Entre os motivos mais frequentes estão deficiências nutricionais, alterações hormonais, problemas na tireoide e mudanças no organismo em determinados períodos da vida.
"Na prática clínica atual, as causas mais frequentes são as deficiências nutricionais, principalmente de ferro e vitamina B12, além das alterações da tireoide.
As oscilações hormonais também estão entre os principais gatilhos.
É comum observar queda capilar após a introdução ou interrupção de anticoncepcionais, no pós-parto, durante a menopausa e, mais recentemente, em pacientes que utilizam implantes hormonais ('chips hormonais')", detalha Lilian.
A especialista também chama atenção para a relação entre emagrecimento acelerado e queda dos fios.
"Embora esses medicamentos não provoquem queda de cabelo diretamente, a perda rápida de peso e as alterações metabólicas que acompanham o tratamento podem desencadear um eflúvio telógeno, que é uma queda temporária dos fios", explica, em referência ao uso das chamadas canetas para emagrecimento.
Além das quedas temporárias, existem condições progressivas, como a alopecia androgenética, conhecida popularmente como calvície.
"Diferentemente do eflúvio telógeno, ela é uma doença genética e progressiva, que leva ao afinamento gradual dos fios e requer tratamento específico para evitar sua evolução", completa a médica.
Entre as opções de tratamento disponíveis atualmente estão desde medicamentos e cuidados tópicos até procedimentos realizados em consultório.
O microagulhamento é uma das técnicas utilizadas em alguns casos, segundo Maurizio, mas deve ser feito apenas por profissionais habilitados.
"Ele não deve ser feito em casa de maneira alguma, mas nas clínicas têm um custo muito bom, é muito seguro e o resultado é muito bom; o profissional aplica microagulhas no local onde o paciente já perdeu muito o cabelo.
Além do próprio estímulo das agulhas, que já serve para fazer os fios ganharem nova força, ainda tem o drug delivery, com aplicação de substâncias que vão penetrar mais para estimular o crescimento", pontua.
Queda de cabelo: por que contar os fios perdidos por dia pode enganar
Magnific
A área de saúde capilar também tem acompanhado avanços da chamada medicina regenerativa, com pesquisas e protocolos que buscam preservar e estimular folículos ainda ativos.

"A medicina regenerativa amplia as possibilidades de tratamento para pacientes que apresentam queda, afinamento e perda de densidade dos fios.

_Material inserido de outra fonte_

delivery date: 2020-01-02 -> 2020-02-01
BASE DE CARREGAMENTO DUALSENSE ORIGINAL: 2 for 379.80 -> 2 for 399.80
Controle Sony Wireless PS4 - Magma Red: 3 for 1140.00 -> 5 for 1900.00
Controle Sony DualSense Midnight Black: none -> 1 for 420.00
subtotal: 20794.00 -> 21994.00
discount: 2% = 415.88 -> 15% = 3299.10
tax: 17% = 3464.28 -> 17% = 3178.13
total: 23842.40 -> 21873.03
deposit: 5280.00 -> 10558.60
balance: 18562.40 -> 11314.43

A proposta é utilizar recursos biológicos capazes de favorecer a comunicação celular, o reparo dos tecidos e a manutenção da atividade dos folículos ainda viáveis", destaca Lilian.
Segundo a médica, entre as abordagens estudadas estão os exossomos, os microenxertos autólogos com células progenitoras e o uso de gordura processada do próprio paciente.

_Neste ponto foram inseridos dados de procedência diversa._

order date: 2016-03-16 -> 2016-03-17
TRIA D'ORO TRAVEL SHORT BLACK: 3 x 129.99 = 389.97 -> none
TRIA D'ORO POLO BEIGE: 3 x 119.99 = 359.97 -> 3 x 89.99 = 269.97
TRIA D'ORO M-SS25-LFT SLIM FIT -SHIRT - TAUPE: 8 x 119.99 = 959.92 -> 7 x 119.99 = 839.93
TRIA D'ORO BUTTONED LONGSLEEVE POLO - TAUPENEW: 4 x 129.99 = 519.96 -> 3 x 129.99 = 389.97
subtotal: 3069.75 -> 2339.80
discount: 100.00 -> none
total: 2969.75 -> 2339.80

Esses recursos, porém, dependem de avaliação individual e indicação médica.
Outro procedimento citado pela especialista é o Hydrafacial Keravive, voltado para a limpeza e o cuidado do couro cabeludo.
A técnica utiliza um sistema de vórtice para promover esfoliação profunda e melhorar a microcirculação da região, podendo auxiliar em alguns casos de queda conforme a causa identificada.
Para os especialistas, o ponto principal é entender que a queda de cabelo não deve ser analisada apenas pela quantidade de fios encontrados diariamente.
Ela pode ser um sinal de alterações no organismo ou no próprio ciclo capilar e precisa de uma investigação adequada para que o tratamento seja direcionado.